ただしそれは俺がこの音に合わせた場合にのみだ。こいつ、アレンジを仕掛けてきたのか。困惑する俺に聖王がぱちんとウインクをしてくる。
「……やってくれたな」
ぽつりと呟いて、苦笑いを浮かべる。
そう、これは聖王からの挑戦だ。
ここで俺が応じなければ曲が壊れ、同時にここまで作り上げてきた術式が台無しになるだろう。
しかし応じれば術式は更に高みへと昇る。……やれやれ、こんなもの受ける以外の選択肢がないじゃないか。
ちなみにイーシャは流石というべきか即座に対応している。
あまり目立ちたくはなかったが仕方あるまい。
――♪
というわけで聖王の挑戦を受ける。
目論見通り曲のレベルが一段上がった。観客反応も上々だ。
だがようやく曲が安定し、安堵の息を吐く間もなく、聖王が更なるアレンジを加えてくる。
それにイーシャがすぐに対応し、俺も応じるしかない。レベル上昇の螺旋は続く。終わらない。

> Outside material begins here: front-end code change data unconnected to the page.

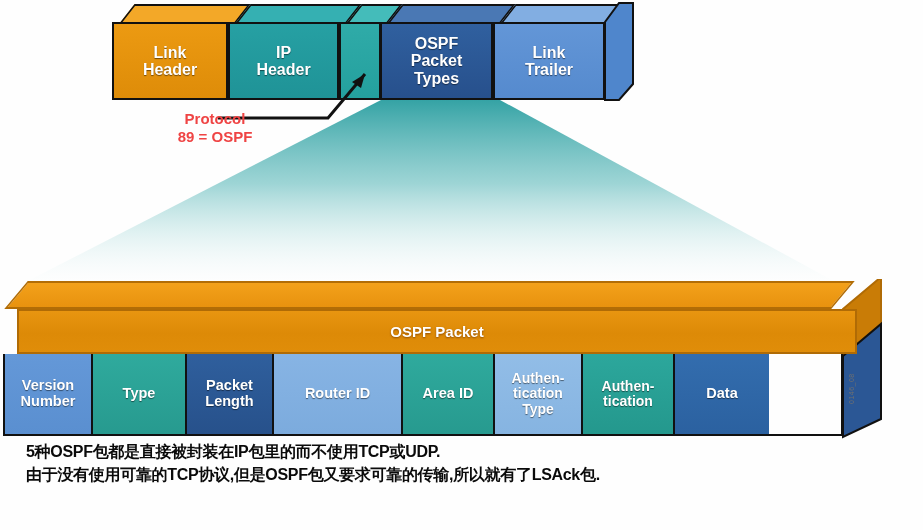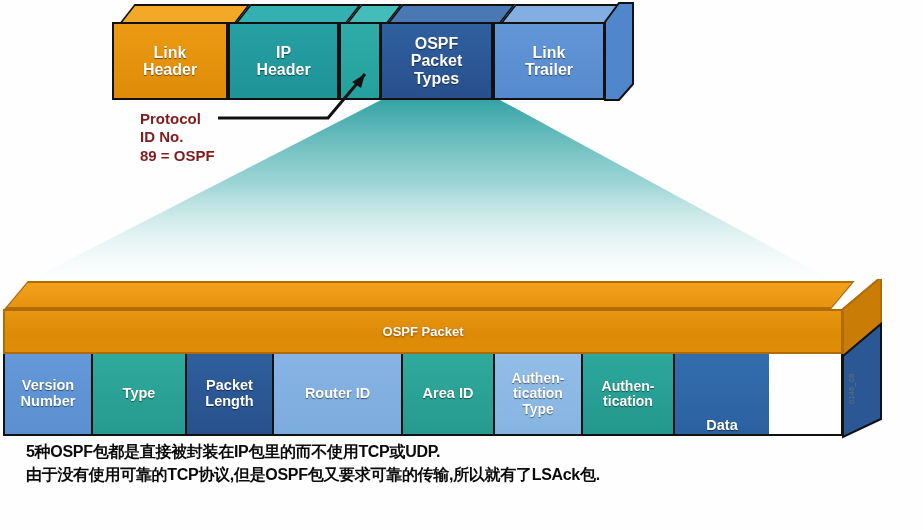--- a/index.html
+++ b/index.html
@@ -46,8 +46,8 @@
     width: 150px;
     font-size: 15px;
     font-weight: bold;
-    color: #7f1d1d;
-    text-align: left;
+    color: #ef4444;
+    text-align: center;
     line-height: 1.22;
     z-index: 12;
   }

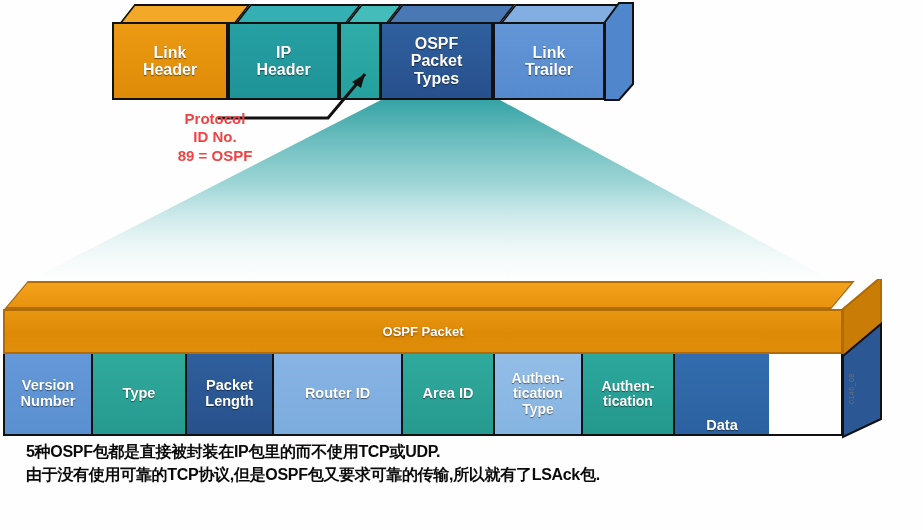--- a/index.html
+++ b/index.html
@@ -196,7 +196,6 @@
 
   <div id="callout">
     <div>Protocol</div>
-    <div>ID No.</div>
     <div>89 = OSPF</div>
   </div>
 

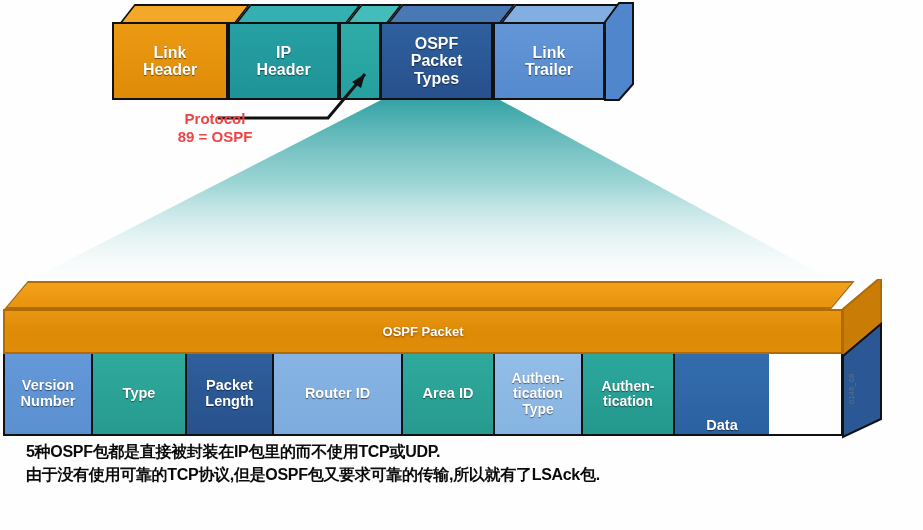--- a/index.html
+++ b/index.html
@@ -75,12 +75,12 @@
   }
   #ospf-band {
     position: absolute;
-    left: 3px; top: 28px;
+    left: 17px; top: 28px;
     width: 840px; height: 45px;
     background: linear-gradient(180deg,#e89510 0%,#dd8a07 55%,#e08d09 100%);
     border: 2px solid #b06b05;
     display: flex; align-items: center; justify-content: center;
-    color: #fff; font-weight: bold; font-size: 13px;
+    color: #fff; font-weight: bold; font-size: 15px;
     text-shadow: 0 1px 2px rgba(120,60,0,.8);
     z-index: 6;
   }

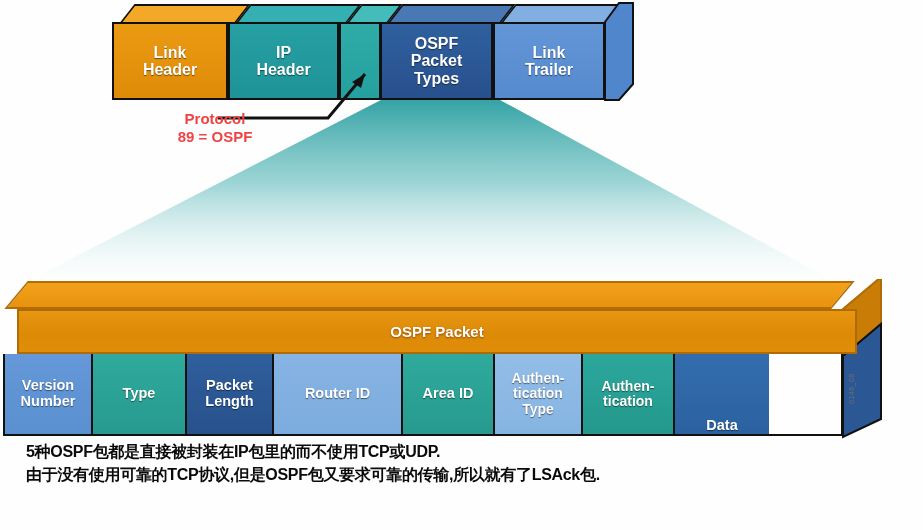--- a/index.html
+++ b/index.html
@@ -102,7 +102,7 @@
     text-shadow: 0 1px 1px rgba(0,0,0,.5);
     padding: 0 2px;
   }
-  .fld:last-child { border-right: none; align-items: flex-end; }
+  .fld:last-child { border-right: none; }
 
   #watermark {
     position: absolute;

こらこら、すごいのはわかったがキリがないぞ。いい加減にしてくれよな。
「す、すごい……今まで何の接点もな買ったこの三人が初合わせでここまでの演奏をするとは……まさにサルーム……いや、世界の宝として残すべき偉大なる演奏だ……!」
「素晴らしい。素晴らしすぎますロイド様……剣術、そして魔術、他にも様々な才能がおありだとは思っていましたが、音楽に関してもここまで卓越した才を見せていただける……シルファは涙で前が見せません……!」
アルベルトたちが何やらブツブツ言っているが、演奏中の俺に聞こえるはずがない。
はぁ、どうでもいいが手が疲れてきたな。
魔術で身体強化してるとはいえ、超高速でカスタネットを叩くのも楽じゃないぞ。
とはいえ紡がれる術式は大河を思わせるほどの出来栄えだ。俺一人じゃ到底ここまでは出来なかっただろう。そういう意味では聖王に感謝しなくては。
――♪
そしてようやく最後の魔曲が訪れる。これさえ終わればベアルも復活するだろうし、しばらく音楽はやらなくて済む――
なんて考えていた時である。ステージに何者かが飛び込んでくる。